The July Days: an armed rising the Bolsheviks did not order

Soldiers, sailors, and workers try to force the Soviet's hand. The crackdown that follows nearly finishes the Bolsheviks.

On the timeline · around 16-20 July 1917 (3-5 July O.S.) · The Year of Two RevolutionsThe Year of Two RevolutionsThe July Days: an armed rising the Bolsheviks did not order

Quick facts

Dates
16-20 July 1917 (3-5 July O.S.)
Bolshevik leaders arrested
Trotsky, Kamenev, others
Lenin
Fled to hiding in Finland

What happened

Beginning the evening of 3 July 1917 by the old calendar (16 July by the modern one) and lasting until the morning of the fifth, soldiers from the Petrograd garrison and factory workers, including sailors from the Kronstadt naval base, staged an armed demonstration trying to force the Petrograd Soviet's Executive Committee to seize power from the Provisional Government outright.

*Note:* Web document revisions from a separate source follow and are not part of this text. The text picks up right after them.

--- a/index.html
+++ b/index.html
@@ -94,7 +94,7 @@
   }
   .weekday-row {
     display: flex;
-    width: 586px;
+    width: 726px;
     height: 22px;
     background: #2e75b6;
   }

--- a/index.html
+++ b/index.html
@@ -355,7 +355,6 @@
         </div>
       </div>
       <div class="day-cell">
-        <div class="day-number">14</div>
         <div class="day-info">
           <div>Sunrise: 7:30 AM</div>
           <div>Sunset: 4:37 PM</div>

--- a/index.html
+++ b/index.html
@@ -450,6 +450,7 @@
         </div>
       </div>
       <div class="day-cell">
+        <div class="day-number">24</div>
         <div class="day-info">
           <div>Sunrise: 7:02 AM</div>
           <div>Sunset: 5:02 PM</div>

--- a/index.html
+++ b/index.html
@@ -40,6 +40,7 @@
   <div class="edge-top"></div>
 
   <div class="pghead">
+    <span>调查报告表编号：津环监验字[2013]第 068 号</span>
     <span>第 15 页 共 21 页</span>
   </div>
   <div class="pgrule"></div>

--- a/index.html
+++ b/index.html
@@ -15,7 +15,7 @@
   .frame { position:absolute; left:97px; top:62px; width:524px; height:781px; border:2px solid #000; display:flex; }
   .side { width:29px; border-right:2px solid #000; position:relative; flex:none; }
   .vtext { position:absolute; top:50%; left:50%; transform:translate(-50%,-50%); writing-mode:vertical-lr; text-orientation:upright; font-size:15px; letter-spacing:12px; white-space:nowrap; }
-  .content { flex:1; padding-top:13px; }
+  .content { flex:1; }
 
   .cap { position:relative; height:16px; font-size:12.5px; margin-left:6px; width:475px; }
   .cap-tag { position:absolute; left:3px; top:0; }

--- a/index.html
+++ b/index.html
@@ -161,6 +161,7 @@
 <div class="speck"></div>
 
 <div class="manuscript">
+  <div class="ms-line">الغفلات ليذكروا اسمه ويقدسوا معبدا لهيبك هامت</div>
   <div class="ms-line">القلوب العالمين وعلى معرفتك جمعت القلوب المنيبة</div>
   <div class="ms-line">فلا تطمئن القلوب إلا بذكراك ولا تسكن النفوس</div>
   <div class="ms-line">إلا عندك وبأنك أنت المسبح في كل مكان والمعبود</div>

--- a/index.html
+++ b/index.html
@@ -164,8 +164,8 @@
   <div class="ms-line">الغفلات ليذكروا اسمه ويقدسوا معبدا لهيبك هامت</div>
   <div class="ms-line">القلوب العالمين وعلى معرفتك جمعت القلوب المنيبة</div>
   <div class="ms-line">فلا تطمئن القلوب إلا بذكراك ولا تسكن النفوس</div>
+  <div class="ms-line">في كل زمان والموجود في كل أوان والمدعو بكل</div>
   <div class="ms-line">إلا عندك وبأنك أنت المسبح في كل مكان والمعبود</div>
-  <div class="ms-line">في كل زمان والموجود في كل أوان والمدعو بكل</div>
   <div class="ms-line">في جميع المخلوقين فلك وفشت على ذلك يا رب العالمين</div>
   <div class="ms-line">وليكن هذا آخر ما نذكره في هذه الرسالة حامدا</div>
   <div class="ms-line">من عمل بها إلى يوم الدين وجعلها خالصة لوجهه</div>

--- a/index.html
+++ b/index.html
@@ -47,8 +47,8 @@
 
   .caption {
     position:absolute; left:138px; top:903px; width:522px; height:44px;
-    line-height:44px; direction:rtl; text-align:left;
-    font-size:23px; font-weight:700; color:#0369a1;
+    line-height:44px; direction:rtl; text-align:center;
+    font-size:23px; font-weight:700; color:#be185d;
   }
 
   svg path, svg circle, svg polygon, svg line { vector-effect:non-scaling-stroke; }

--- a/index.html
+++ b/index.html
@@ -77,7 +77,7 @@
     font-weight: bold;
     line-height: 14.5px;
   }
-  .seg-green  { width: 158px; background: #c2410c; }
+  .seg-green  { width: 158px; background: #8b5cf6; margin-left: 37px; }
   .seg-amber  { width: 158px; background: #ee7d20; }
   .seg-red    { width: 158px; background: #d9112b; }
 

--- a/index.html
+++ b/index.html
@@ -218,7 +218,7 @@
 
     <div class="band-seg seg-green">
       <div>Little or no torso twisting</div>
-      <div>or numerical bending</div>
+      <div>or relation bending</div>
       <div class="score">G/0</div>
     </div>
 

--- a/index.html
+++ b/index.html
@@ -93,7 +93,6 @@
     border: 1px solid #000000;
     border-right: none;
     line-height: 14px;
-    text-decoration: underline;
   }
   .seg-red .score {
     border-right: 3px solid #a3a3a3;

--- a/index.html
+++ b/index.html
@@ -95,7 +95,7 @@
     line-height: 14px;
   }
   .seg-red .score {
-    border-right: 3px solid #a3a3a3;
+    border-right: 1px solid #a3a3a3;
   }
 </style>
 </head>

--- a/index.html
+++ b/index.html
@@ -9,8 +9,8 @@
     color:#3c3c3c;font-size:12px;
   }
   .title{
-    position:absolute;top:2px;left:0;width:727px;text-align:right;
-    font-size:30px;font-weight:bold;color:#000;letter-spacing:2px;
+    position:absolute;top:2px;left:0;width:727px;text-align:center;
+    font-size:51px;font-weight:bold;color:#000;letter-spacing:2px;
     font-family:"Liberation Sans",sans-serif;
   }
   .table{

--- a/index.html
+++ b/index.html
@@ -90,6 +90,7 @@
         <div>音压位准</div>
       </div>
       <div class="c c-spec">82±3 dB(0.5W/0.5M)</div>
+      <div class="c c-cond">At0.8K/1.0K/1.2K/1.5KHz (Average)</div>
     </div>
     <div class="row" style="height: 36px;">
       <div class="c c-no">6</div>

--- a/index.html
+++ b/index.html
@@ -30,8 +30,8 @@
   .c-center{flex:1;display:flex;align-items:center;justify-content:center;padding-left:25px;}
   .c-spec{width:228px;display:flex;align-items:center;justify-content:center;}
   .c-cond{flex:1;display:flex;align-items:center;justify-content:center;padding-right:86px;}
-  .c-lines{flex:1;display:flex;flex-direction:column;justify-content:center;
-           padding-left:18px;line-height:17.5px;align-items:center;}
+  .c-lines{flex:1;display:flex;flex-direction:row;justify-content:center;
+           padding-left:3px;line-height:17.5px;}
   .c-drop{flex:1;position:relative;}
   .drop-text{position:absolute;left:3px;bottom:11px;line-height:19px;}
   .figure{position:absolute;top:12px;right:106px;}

Demonstrators briefly took the Socialist Revolutionary minister Viktor Chernov captive. The Provisional Government responded by publicizing damaging allegations about German funding for the Bolsheviks, and the Soviet's own Executive Committee called up loyal troops to disperse the crowds. The rising collapsed within days; the government arrested Bolshevik leaders including Trotsky, and Lenin fled to hiding in Finland.

Why it matters

The July Days looked at first like a serious setback for the Bolsheviks, their leaders jailed or in hiding and their reputation tied to accusations of German paymasters. But the crackdown proved temporary and the underlying anger it exposed, soldiers and workers ready to move against the government by force, resurfaced within weeks once the Kornilov Affair discredited the Provisional Government instead.

How we know

Michigan State University's Seventeen Moments in Soviet History documents the demonstration's dates, the Chernov incident, and the government and Soviet response that ended it.